» EXTRACTED ENTRIES
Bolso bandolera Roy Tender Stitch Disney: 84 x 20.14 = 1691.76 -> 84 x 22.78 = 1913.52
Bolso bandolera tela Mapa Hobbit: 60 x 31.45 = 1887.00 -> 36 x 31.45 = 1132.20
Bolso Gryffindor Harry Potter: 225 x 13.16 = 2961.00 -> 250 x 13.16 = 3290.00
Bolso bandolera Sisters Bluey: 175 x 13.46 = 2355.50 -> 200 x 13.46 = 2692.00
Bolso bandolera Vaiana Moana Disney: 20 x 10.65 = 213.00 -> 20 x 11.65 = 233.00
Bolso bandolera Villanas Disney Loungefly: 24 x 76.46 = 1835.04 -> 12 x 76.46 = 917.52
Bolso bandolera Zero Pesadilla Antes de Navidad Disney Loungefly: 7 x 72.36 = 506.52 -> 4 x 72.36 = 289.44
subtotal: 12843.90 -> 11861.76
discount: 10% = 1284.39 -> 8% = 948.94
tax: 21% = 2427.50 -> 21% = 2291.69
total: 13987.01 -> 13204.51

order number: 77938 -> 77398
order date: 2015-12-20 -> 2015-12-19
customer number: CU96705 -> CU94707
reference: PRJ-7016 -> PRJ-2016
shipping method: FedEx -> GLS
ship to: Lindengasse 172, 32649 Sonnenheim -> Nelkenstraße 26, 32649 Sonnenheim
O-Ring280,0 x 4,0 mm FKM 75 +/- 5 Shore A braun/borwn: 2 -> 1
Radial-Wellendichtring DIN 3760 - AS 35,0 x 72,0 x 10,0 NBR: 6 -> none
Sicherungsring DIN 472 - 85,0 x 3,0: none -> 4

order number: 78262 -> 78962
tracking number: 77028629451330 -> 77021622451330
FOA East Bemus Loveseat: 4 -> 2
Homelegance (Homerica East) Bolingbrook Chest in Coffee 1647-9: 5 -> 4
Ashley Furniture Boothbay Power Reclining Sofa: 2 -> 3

» DIRECTIONS FOR THIS TASK
Reproduce the material in full, keeping every line exactly as given.

» EXPECTED OUTPUT
Bolso bandolera Roy Tender Stitch Disney: 84 x 20.14 = 1691.76 -> 84 x 22.78 = 1913.52
Bolso bandolera tela Mapa Hobbit: 60 x 31.45 = 1887.00 -> 36 x 31.45 = 1132.20
Bolso Gryffindor Harry Potter: 225 x 13.16 = 2961.00 -> 250 x 13.16 = 3290.00
Bolso bandolera Sisters Bluey: 175 x 13.46 = 2355.50 -> 200 x 13.46 = 2692.00
Bolso bandolera Vaiana Moana Disney: 20 x 10.65 = 213.00 -> 20 x 11.65 = 233.00
Bolso bandolera Villanas Disney Loungefly: 24 x 76.46 = 1835.04 -> 12 x 76.46 = 917.52
Bolso bandolera Zero Pesadilla Antes de Navidad Disney Loungefly: 7 x 72.36 = 506.52 -> 4 x 72.36 = 289.44
subtotal: 12843.90 -> 11861.76
discount: 10% = 1284.39 -> 8% = 948.94
tax: 21% = 2427.50 -> 21% = 2291.69
total: 13987.01 -> 13204.51

order number: 77938 -> 77398
order date: 2015-12-20 -> 2015-12-19
customer number: CU96705 -> CU94707
reference: PRJ-7016 -> PRJ-2016
shipping method: FedEx -> GLS
ship to: Lindengasse 172, 32649 Sonnenheim -> Nelkenstraße 26, 32649 Sonnenheim
O-Ring280,0 x 4,0 mm FKM 75 +/- 5 Shore A braun/borwn: 2 -> 1
Radial-Wellendichtring DIN 3760 - AS 35,0 x 72,0 x 10,0 NBR: 6 -> none
Sicherungsring DIN 472 - 85,0 x 3,0: none -> 4

order number: 78262 -> 78962
tracking number: 77028629451330 -> 77021622451330
FOA East Bemus Loveseat: 4 -> 2
Homelegance (Homerica East) Bolingbrook Chest in Coffee 1647-9: 5 -> 4
Ashley Furniture Boothbay Power Reclining Sofa: 2 -> 3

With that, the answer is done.